━━ Materials provided

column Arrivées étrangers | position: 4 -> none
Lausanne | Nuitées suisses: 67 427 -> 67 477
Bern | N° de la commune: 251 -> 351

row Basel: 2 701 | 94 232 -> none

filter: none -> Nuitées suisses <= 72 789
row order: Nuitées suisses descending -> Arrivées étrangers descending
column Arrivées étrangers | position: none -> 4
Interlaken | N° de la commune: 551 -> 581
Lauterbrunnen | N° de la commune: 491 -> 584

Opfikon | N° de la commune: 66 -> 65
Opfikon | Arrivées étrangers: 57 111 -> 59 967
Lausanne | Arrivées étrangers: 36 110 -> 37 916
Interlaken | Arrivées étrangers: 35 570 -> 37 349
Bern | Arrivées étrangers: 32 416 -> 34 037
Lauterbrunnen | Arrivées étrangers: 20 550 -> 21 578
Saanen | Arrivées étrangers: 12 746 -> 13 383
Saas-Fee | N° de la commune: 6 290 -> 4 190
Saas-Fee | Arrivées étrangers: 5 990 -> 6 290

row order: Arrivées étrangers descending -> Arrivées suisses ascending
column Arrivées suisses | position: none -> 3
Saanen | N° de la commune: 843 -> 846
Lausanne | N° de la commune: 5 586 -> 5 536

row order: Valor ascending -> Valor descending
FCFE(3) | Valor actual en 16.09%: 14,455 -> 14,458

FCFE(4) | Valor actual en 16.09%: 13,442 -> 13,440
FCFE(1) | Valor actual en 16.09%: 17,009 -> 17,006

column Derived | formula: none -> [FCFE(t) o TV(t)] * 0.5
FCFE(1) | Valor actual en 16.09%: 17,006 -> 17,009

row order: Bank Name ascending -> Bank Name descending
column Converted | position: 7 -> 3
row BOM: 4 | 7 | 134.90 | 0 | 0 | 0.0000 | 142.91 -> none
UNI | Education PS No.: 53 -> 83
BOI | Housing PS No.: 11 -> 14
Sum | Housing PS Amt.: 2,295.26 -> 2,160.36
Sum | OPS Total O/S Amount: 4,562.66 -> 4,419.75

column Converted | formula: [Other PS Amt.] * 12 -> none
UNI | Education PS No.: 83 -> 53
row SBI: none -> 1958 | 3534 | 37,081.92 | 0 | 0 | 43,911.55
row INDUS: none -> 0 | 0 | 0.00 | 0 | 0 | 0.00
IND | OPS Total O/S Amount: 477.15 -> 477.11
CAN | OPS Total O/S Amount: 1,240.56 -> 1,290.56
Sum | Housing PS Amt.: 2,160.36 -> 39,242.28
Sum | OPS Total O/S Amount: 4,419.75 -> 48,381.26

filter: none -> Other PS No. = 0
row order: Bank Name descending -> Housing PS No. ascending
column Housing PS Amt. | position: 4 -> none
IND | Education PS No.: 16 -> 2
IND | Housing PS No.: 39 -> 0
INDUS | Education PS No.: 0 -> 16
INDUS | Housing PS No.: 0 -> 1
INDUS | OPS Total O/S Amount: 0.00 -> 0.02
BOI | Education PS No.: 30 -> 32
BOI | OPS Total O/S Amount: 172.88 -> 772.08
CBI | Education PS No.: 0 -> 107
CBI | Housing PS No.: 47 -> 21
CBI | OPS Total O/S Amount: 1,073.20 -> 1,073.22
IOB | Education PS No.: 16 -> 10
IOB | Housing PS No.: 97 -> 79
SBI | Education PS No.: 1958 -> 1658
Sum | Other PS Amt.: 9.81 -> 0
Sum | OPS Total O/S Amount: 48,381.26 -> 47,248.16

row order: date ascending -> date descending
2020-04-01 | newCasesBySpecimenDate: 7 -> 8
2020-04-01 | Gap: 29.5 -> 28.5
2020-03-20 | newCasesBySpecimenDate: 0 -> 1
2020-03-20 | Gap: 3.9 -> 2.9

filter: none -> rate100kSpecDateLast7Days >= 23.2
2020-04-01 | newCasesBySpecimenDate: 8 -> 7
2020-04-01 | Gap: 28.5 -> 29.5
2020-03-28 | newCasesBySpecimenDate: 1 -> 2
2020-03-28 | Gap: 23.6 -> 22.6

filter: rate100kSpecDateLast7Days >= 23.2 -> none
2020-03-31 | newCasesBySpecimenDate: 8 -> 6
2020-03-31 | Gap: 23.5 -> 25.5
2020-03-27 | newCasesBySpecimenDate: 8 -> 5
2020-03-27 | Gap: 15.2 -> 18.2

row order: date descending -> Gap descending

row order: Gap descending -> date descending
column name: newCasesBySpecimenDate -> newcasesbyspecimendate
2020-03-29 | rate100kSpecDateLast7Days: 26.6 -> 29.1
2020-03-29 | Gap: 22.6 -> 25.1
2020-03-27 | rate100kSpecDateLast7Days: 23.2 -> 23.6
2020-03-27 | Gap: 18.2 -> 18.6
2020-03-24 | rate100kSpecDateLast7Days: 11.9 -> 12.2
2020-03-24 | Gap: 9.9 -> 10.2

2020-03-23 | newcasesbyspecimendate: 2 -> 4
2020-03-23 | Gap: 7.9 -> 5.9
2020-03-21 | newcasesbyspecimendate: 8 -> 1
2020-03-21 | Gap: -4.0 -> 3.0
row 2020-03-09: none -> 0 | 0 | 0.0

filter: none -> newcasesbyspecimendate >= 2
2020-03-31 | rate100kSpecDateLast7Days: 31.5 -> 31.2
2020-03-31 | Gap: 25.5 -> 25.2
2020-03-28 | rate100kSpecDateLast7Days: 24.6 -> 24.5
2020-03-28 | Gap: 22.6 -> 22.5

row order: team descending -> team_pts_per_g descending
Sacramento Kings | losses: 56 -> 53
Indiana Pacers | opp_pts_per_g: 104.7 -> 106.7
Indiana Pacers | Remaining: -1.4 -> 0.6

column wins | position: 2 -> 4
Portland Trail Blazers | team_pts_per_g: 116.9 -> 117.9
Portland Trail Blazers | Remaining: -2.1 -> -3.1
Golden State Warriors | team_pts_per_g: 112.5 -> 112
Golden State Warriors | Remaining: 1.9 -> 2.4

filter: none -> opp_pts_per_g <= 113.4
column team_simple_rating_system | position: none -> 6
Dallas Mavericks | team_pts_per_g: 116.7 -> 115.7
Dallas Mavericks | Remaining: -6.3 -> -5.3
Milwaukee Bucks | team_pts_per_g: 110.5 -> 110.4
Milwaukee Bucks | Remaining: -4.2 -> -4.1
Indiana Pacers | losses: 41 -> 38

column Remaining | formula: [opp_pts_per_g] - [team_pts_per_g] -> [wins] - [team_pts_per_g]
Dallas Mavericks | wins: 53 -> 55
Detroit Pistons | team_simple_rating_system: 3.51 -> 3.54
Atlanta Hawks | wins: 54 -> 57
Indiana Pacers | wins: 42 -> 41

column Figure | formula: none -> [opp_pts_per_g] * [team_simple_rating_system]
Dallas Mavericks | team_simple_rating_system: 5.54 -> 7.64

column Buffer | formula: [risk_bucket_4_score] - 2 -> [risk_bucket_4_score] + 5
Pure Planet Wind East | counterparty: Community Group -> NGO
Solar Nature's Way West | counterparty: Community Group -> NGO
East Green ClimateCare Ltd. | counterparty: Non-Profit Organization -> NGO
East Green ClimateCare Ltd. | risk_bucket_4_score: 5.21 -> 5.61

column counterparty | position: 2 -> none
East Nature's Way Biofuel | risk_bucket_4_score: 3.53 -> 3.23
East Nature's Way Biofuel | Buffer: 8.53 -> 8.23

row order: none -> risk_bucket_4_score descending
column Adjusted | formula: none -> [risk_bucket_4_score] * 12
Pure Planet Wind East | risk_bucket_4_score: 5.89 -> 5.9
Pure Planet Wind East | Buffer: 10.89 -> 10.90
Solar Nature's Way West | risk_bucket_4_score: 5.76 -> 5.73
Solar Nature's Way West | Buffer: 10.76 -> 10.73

━━━━

Could you transcribe the records in full, exactly?

column Arrivées étrangers | position: 4 -> none
Lausanne | Nuitées suisses: 67 427 -> 67 477
Bern | N° de la commune: 251 -> 351

row Basel: 2 701 | 94 232 -> none

filter: none -> Nuitées suisses <= 72 789
row order: Nuitées suisses descending -> Arrivées étrangers descending
column Arrivées étrangers | position: none -> 4
Interlaken | N° de la commune: 551 -> 581
Lauterbrunnen | N° de la commune: 491 -> 584

Opfikon | N° de la commune: 66 -> 65
Opfikon | Arrivées étrangers: 57 111 -> 59 967
Lausanne | Arrivées étrangers: 36 110 -> 37 916
Interlaken | Arrivées étrangers: 35 570 -> 37 349
Bern | Arrivées étrangers: 32 416 -> 34 037
Lauterbrunnen | Arrivées étrangers: 20 550 -> 21 578
Saanen | Arrivées étrangers: 12 746 -> 13 383
Saas-Fee | N° de la commune: 6 290 -> 4 190
Saas-Fee | Arrivées étrangers: 5 990 -> 6 290

row order: Arrivées étrangers descending -> Arrivées suisses ascending
column Arrivées suisses | position: none -> 3
Saanen | N° de la commune: 843 -> 846
Lausanne | N° de la commune: 5 586 -> 5 536

row order: Valor ascending -> Valor descending
FCFE(3) | Valor actual en 16.09%: 14,455 -> 14,458

FCFE(4) | Valor actual en 16.09%: 13,442 -> 13,440
FCFE(1) | Valor actual en 16.09%: 17,009 -> 17,006

column Derived | formula: none -> [FCFE(t) o TV(t)] * 0.5
FCFE(1) | Valor actual en 16.09%: 17,006 -> 17,009

row order: Bank Name ascending -> Bank Name descending
column Converted | position: 7 -> 3
row BOM: 4 | 7 | 134.90 | 0 | 0 | 0.0000 | 142.91 -> none
UNI | Education PS No.: 53 -> 83
BOI | Housing PS No.: 11 -> 14
Sum | Housing PS Amt.: 2,295.26 -> 2,160.36
Sum | OPS Total O/S Amount: 4,562.66 -> 4,419.75

column Converted | formula: [Other PS Amt.] * 12 -> none
UNI | Education PS No.: 83 -> 53
row SBI: none -> 1958 | 3534 | 37,081.92 | 0 | 0 | 43,911.55
row INDUS: none -> 0 | 0 | 0.00 | 0 | 0 | 0.00
IND | OPS Total O/S Amount: 477.15 -> 477.11
CAN | OPS Total O/S Amount: 1,240.56 -> 1,290.56
Sum | Housing PS Amt.: 2,160.36 -> 39,242.28
Sum | OPS Total O/S Amount: 4,419.75 -> 48,381.26

filter: none -> Other PS No. = 0
row order: Bank Name descending -> Housing PS No. ascending
column Housing PS Amt. | position: 4 -> none
IND | Education PS No.: 16 -> 2
IND | Housing PS No.: 39 -> 0
INDUS | Education PS No.: 0 -> 16
INDUS | Housing PS No.: 0 -> 1
INDUS | OPS Total O/S Amount: 0.00 -> 0.02
BOI | Education PS No.: 30 -> 32
BOI | OPS Total O/S Amount: 172.88 -> 772.08
CBI | Education PS No.: 0 -> 107
CBI | Housing PS No.: 47 -> 21
CBI | OPS Total O/S Amount: 1,073.20 -> 1,073.22
IOB | Education PS No.: 16 -> 10
IOB | Housing PS No.: 97 -> 79
SBI | Education PS No.: 1958 -> 1658
Sum | Other PS Amt.: 9.81 -> 0
Sum | OPS Total O/S Amount: 48,381.26 -> 47,248.16

row order: date ascending -> date descending
2020-04-01 | newCasesBySpecimenDate: 7 -> 8
2020-04-01 | Gap: 29.5 -> 28.5
2020-03-20 | newCasesBySpecimenDate: 0 -> 1
2020-03-20 | Gap: 3.9 -> 2.9

filter: none -> rate100kSpecDateLast7Days >= 23.2
2020-04-01 | newCasesBySpecimenDate: 8 -> 7
2020-04-01 | Gap: 28.5 -> 29.5
2020-03-28 | newCasesBySpecimenDate: 1 -> 2
2020-03-28 | Gap: 23.6 -> 22.6

filter: rate100kSpecDateLast7Days >= 23.2 -> none
2020-03-31 | newCasesBySpecimenDate: 8 -> 6
2020-03-31 | Gap: 23.5 -> 25.5
2020-03-27 | newCasesBySpecimenDate: 8 -> 5
2020-03-27 | Gap: 15.2 -> 18.2

row order: date descending -> Gap descending

row order: Gap descending -> date descending
column name: newCasesBySpecimenDate -> newcasesbyspecimendate
2020-03-29 | rate100kSpecDateLast7Days: 26.6 -> 29.1
2020-03-29 | Gap: 22.6 -> 25.1
2020-03-27 | rate100kSpecDateLast7Days: 23.2 -> 23.6
2020-03-27 | Gap: 18.2 -> 18.6
2020-03-24 | rate100kSpecDateLast7Days: 11.9 -> 12.2
2020-03-24 | Gap: 9.9 -> 10.2

2020-03-23 | newcasesbyspecimendate: 2 -> 4
2020-03-23 | Gap: 7.9 -> 5.9
2020-03-21 | newcasesbyspecimendate: 8 -> 1
2020-03-21 | Gap: -4.0 -> 3.0
row 2020-03-09: none -> 0 | 0 | 0.0

filter: none -> newcasesbyspecimendate >= 2
2020-03-31 | rate100kSpecDateLast7Days: 31.5 -> 31.2
2020-03-31 | Gap: 25.5 -> 25.2
2020-03-28 | rate100kSpecDateLast7Days: 24.6 -> 24.5
2020-03-28 | Gap: 22.6 -> 22.5

row order: team descending -> team_pts_per_g descending
Sacramento Kings | losses: 56 -> 53
Indiana Pacers | opp_pts_per_g: 104.7 -> 106.7
Indiana Pacers | Remaining: -1.4 -> 0.6

column wins | position: 2 -> 4
Portland Trail Blazers | team_pts_per_g: 116.9 -> 117.9
Portland Trail Blazers | Remaining: -2.1 -> -3.1
Golden State Warriors | team_pts_per_g: 112.5 -> 112
Golden State Warriors | Remaining: 1.9 -> 2.4

filter: none -> opp_pts_per_g <= 113.4
column team_simple_rating_system | position: none -> 6
Dallas Mavericks | team_pts_per_g: 116.7 -> 115.7
Dallas Mavericks | Remaining: -6.3 -> -5.3
Milwaukee Bucks | team_pts_per_g: 110.5 -> 110.4
Milwaukee Bucks | Remaining: -4.2 -> -4.1
Indiana Pacers | losses: 41 -> 38

column Remaining | formula: [opp_pts_per_g] - [team_pts_per_g] -> [wins] - [team_pts_per_g]
Dallas Mavericks | wins: 53 -> 55
Detroit Pistons | team_simple_rating_system: 3.51 -> 3.54
Atlanta Hawks | wins: 54 -> 57
Indiana Pacers | wins: 42 -> 41

column Figure | formula: none -> [opp_pts_per_g] * [team_simple_rating_system]
Dallas Mavericks | team_simple_rating_system: 5.54 -> 7.64

column Buffer | formula: [risk_bucket_4_score] - 2 -> [risk_bucket_4_score] + 5
Pure Planet Wind East | counterparty: Community Group -> NGO
Solar Nature's Way West | counterparty: Community Group -> NGO
East Green ClimateCare Ltd. | counterparty: Non-Profit Organization -> NGO
East Green ClimateCare Ltd. | risk_bucket_4_score: 5.21 -> 5.61

column counterparty | position: 2 -> none
East Nature's Way Biofuel | risk_bucket_4_score: 3.53 -> 3.23
East Nature's Way Biofuel | Buffer: 8.53 -> 8.23

row order: none -> risk_bucket_4_score descending
column Adjusted | formula: none -> [risk_bucket_4_score] * 12
Pure Planet Wind East | risk_bucket_4_score: 5.89 -> 5.9
Pure Planet Wind East | Buffer: 10.89 -> 10.90
Solar Nature's Way West | risk_bucket_4_score: 5.76 -> 5.73
Solar Nature's Way West | Buffer: 10.76 -> 10.73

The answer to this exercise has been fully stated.